*** GIVEN INFORMATION ***
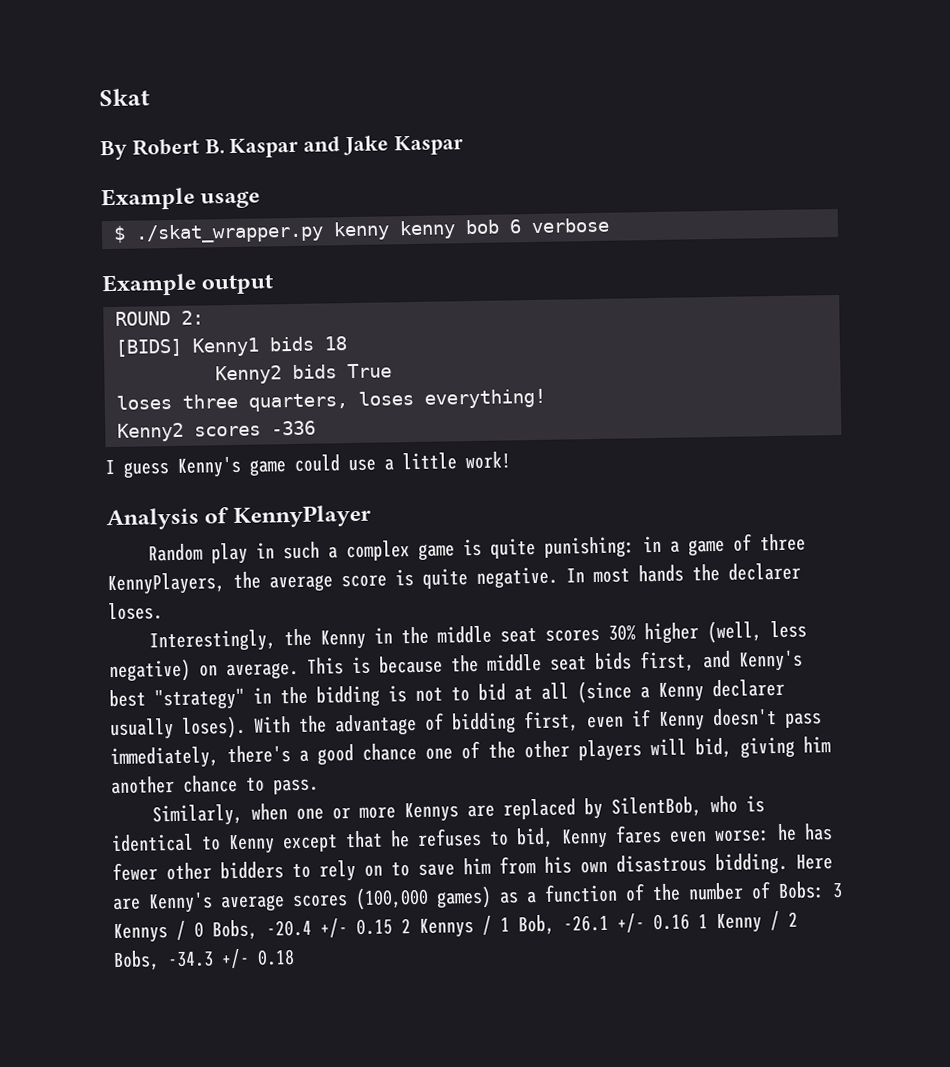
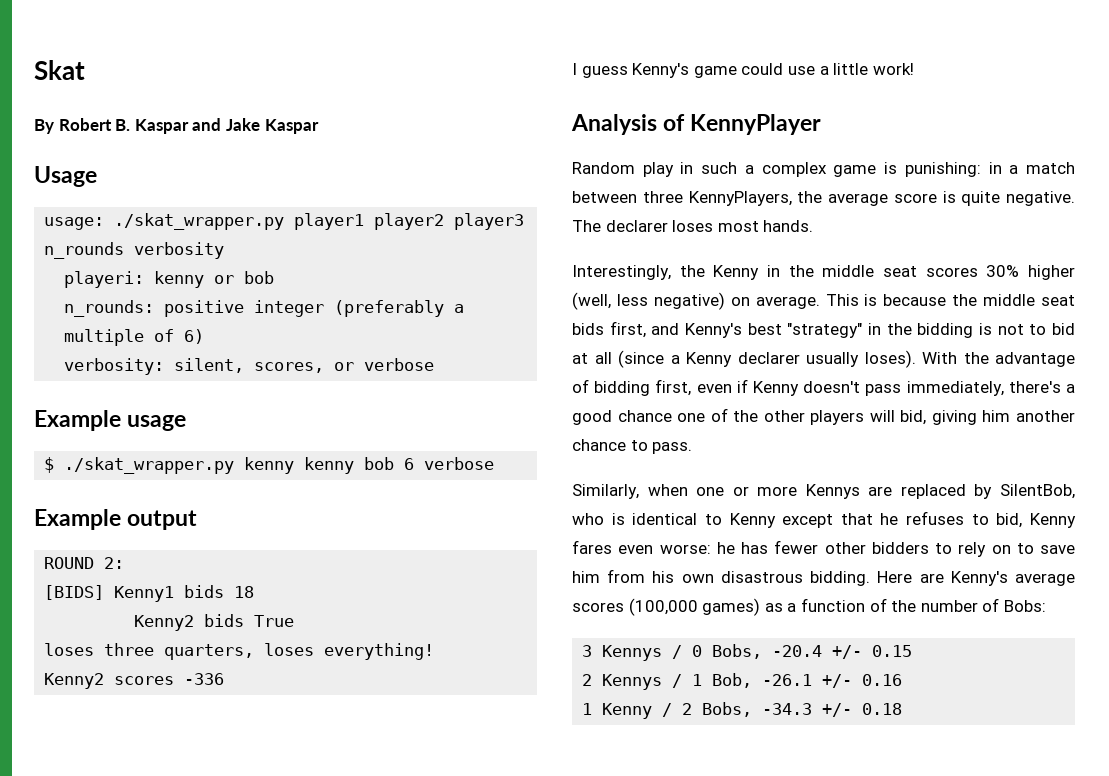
+ Usage
+ usage: ./skat_wrapper.py player1 player2 player3 n_rounds verbosity
+ playeri: kenny or bob
+ n_rounds: positive integer (preferably a multiple of 6)
+ verbosity: silent, scores, or verbose
- Random play in such a complex game is quite punishing: in a game of three KennyPlayers, the average score is quite negative.
+ Random play in such a complex game is punishing: in a match between three KennyPlayers, the average score is quite negative.
- In most hands the declarer loses.
+ The declarer loses most hands.
- Here are Kenny's average scores (100,000 games) as a function of the number of Bobs: 3 Kennys / 0 Bobs, -20.4 +/- 0.15 2 Kennys / 1 Bob, -26.1 +/- 0.16 1 Kenny / 2 Bobs, -34.3 +/- 0.18
+ Here are Kenny's average scores (100,000 games) as a function of the number of Bobs:
+ 3 Kennys / 0 Bobs, -20.4 +/- 0.15
+ 2 Kennys / 1 Bob, -26.1 +/- 0.16
+ 1 Kenny / 2 Bobs, -34.3 +/- 0.18

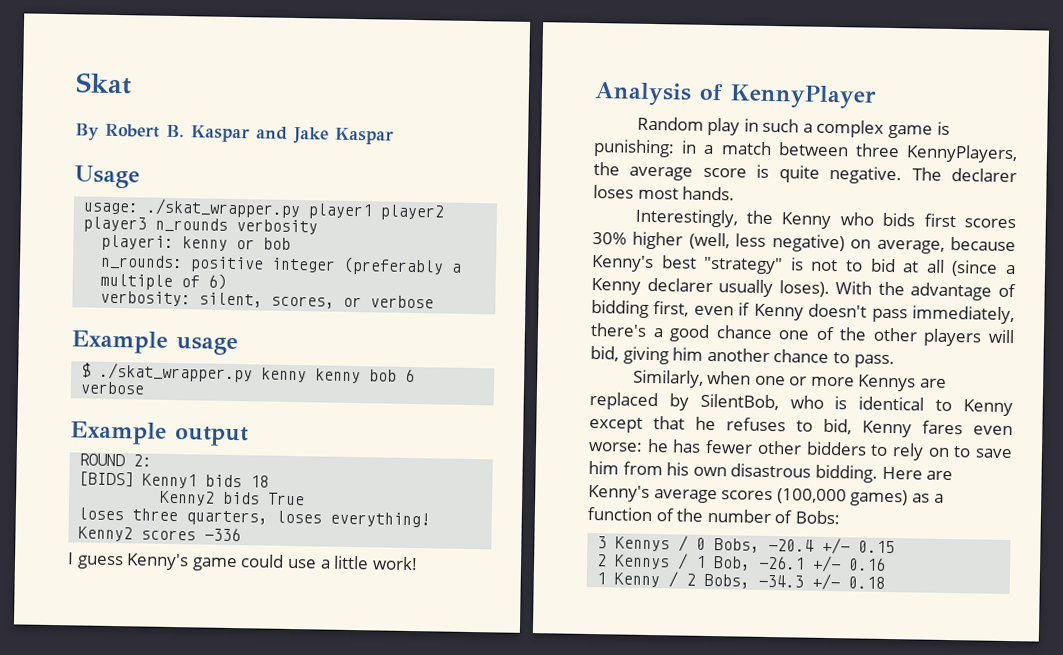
- Interestingly, the Kenny in the middle seat scores 30% higher (well, less negative) on average. This is because the middle seat bids first, and Kenny's best "strategy" in the bidding is not to bid at all (since a Kenny declarer usually loses).
+ Interestingly, the Kenny who bids first scores 30% higher (well, less negative) on average, because Kenny's best "strategy" is not to bid at all (since a Kenny declarer usually loses).

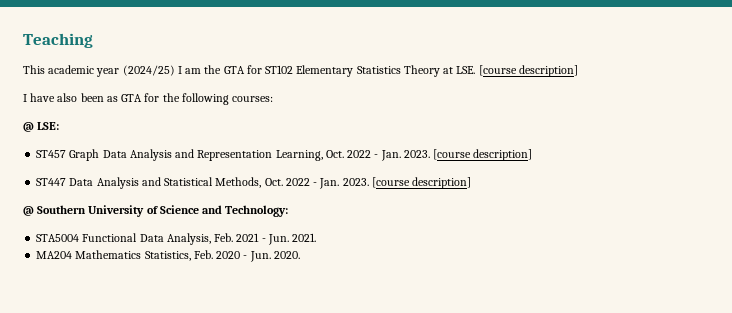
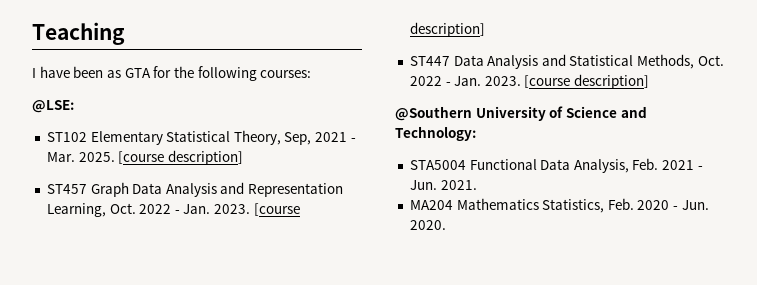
- This academic year (2024/25) I am the GTA for ST102 Elementary Statistics Theory at LSE. [course description]
- I have also been as GTA for the following courses:
+ I have been as GTA for the following courses:
- @ LSE:
+ @LSE:
+ ST102 Elementary Statistical Theory, Sep, 2021 - Mar. 2025. [course description]
- @ Southern University of Science and Technology:
+ @Southern University of Science and Technology:

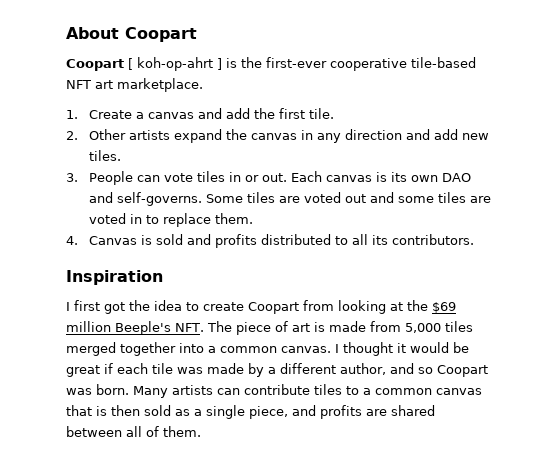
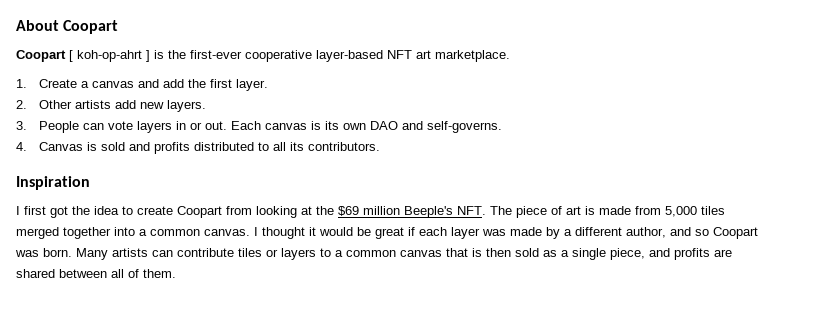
- Coopart [ koh-op-ahrt ] is the first-ever cooperative tile-based NFT art marketplace.
+ Coopart [ koh-op-ahrt ] is the first-ever cooperative layer-based NFT art marketplace.
- 1. Create a canvas and add the first tile.
+ 1. Create a canvas and add the first layer.
- 2. Other artists expand the canvas in any direction and add new tiles.
+ 2. Other artists add new layers.
- 3. People can vote tiles in or out.
+ 3. People can vote layers in or out.
- Some tiles are voted out and some tiles are voted in to replace them.
- I thought it would be great if each tile was made by a different author, and so Coopart was born.
+ I thought it would be great if each layer was made by a different author, and so Coopart was born.
- Many artists can contribute tiles to a common canvas that is then sold as a single piece, and profits are shared between all of them.
+ Many artists can contribute tiles or layers to a common canvas that is then sold as a single piece, and profits are shared between all of them.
*** End of GIVEN INFORMATION ***
> TASK: If a line in the records above contains the word "born", copy it.

> ANSWER TO THIS TASK:
- I thought it would be great if each tile was made by a different author, and so Coopart was born.
+ I thought it would be great if each layer was made by a different author, and so Coopart was born.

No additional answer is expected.